**Task goal**
Only an exact repetition is needed: the lines from the start of the listing below through the line that contains "a potential laterality-associated", pictures omitted.

**Data supplied**
============
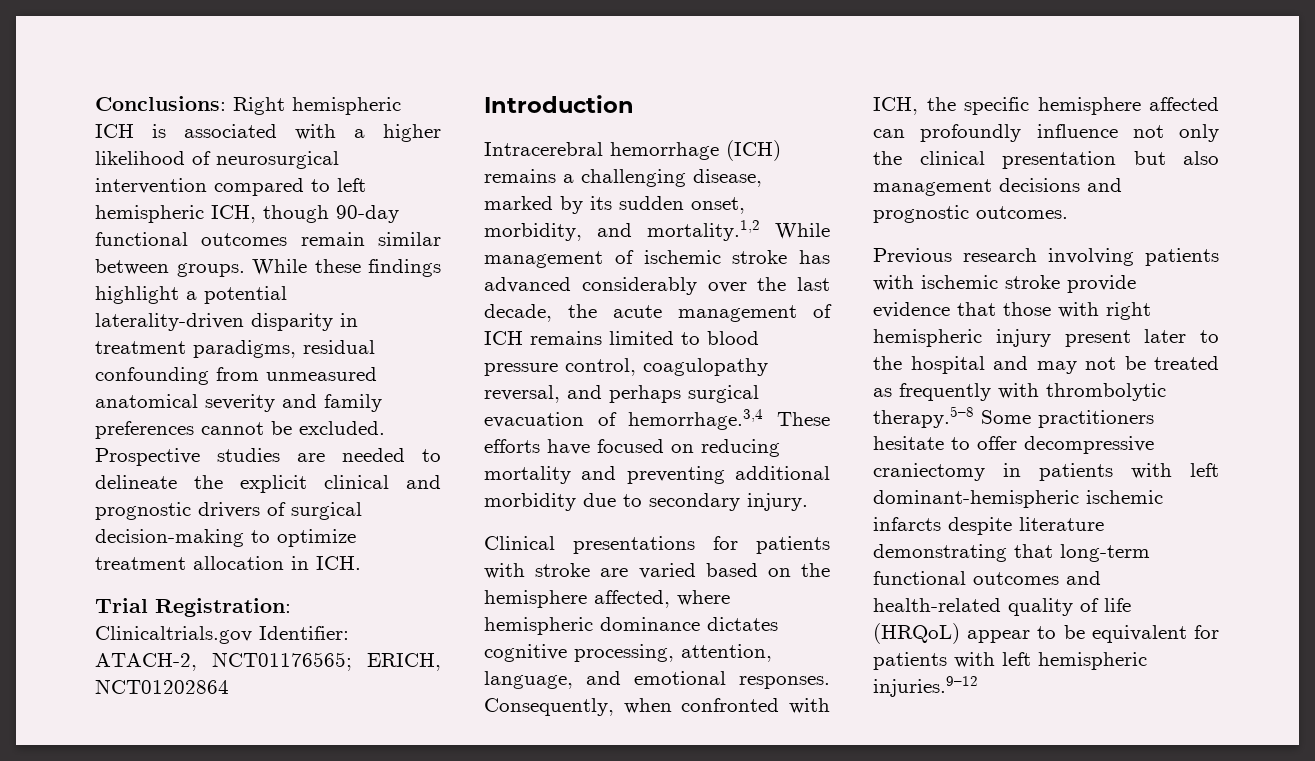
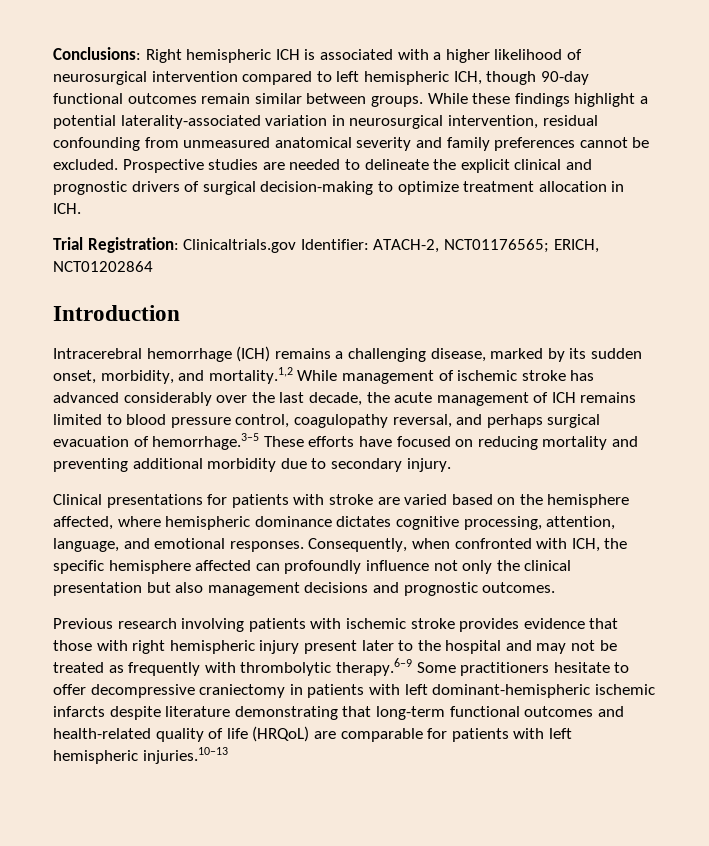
- While these findings highlight a potential laterality-driven disparity in treatment paradigms, residual confounding from unmeasured anatomical severity and family preferences cannot be excluded.
+ While these findings highlight a potential laterality-associated variation in neurosurgical intervention, residual confounding from unmeasured anatomical severity and family preferences cannot be excluded.
- Intracerebral hemorrhage (ICH) remains a challenging disease, marked by its sudden onset, morbidity, and mortality.1,2 While management of ischemic stroke has advanced considerably over the last decade, the acute management of ICH remains limited to blood pressure control, coagulopathy reversal, and perhaps surgical evacuation of hemorrhage.3,4 These efforts have focused on reducing mortality and preventing additional morbidity due to secondary injury.
+ Intracerebral hemorrhage (ICH) remains a challenging disease, marked by its sudden onset, morbidity, and mortality.1,2 While management of ischemic stroke has advanced considerably over the last decade, the acute management of ICH remains limited to blood pressure control, coagulopathy reversal, and perhaps surgical evacuation of hemorrhage.3–5 These efforts have focused on reducing mortality and preventing additional morbidity due to secondary injury.
- Previous research involving patients with ischemic stroke provide evidence that those with right hemispheric injury present later to the hospital and may not be treated as frequently with thrombolytic therapy.5–8 Some practitioners hesitate to offer decompressive craniectomy in patients with left dominant-hemispheric ischemic infarcts despite literature demonstrating that long-term functional outcomes and health-related quality of life (HRQoL) appear to be equivalent for patients with left hemispheric injuries.9–12
+ Previous research involving patients with ischemic stroke provides evidence that those with right hemispheric injury present later to the hospital and may not be treated as frequently with thrombolytic therapy.6–9 Some practitioners hesitate to offer decompressive craniectomy in patients with left dominant-hemispheric ischemic infarcts despite literature demonstrating that long-term functional outcomes and health-related quality of life (HRQoL) are comparable for patients with left hemispheric injuries.10–13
============
**Written response**
- While these findings highlight a potential laterality-driven disparity in treatment paradigms, residual confounding from unmeasured anatomical severity and family preferences cannot be excluded.
+ While these findings highlight a potential laterality-associated variation in neurosurgical intervention, residual confounding from unmeasured anatomical severity and family preferences cannot be excluded.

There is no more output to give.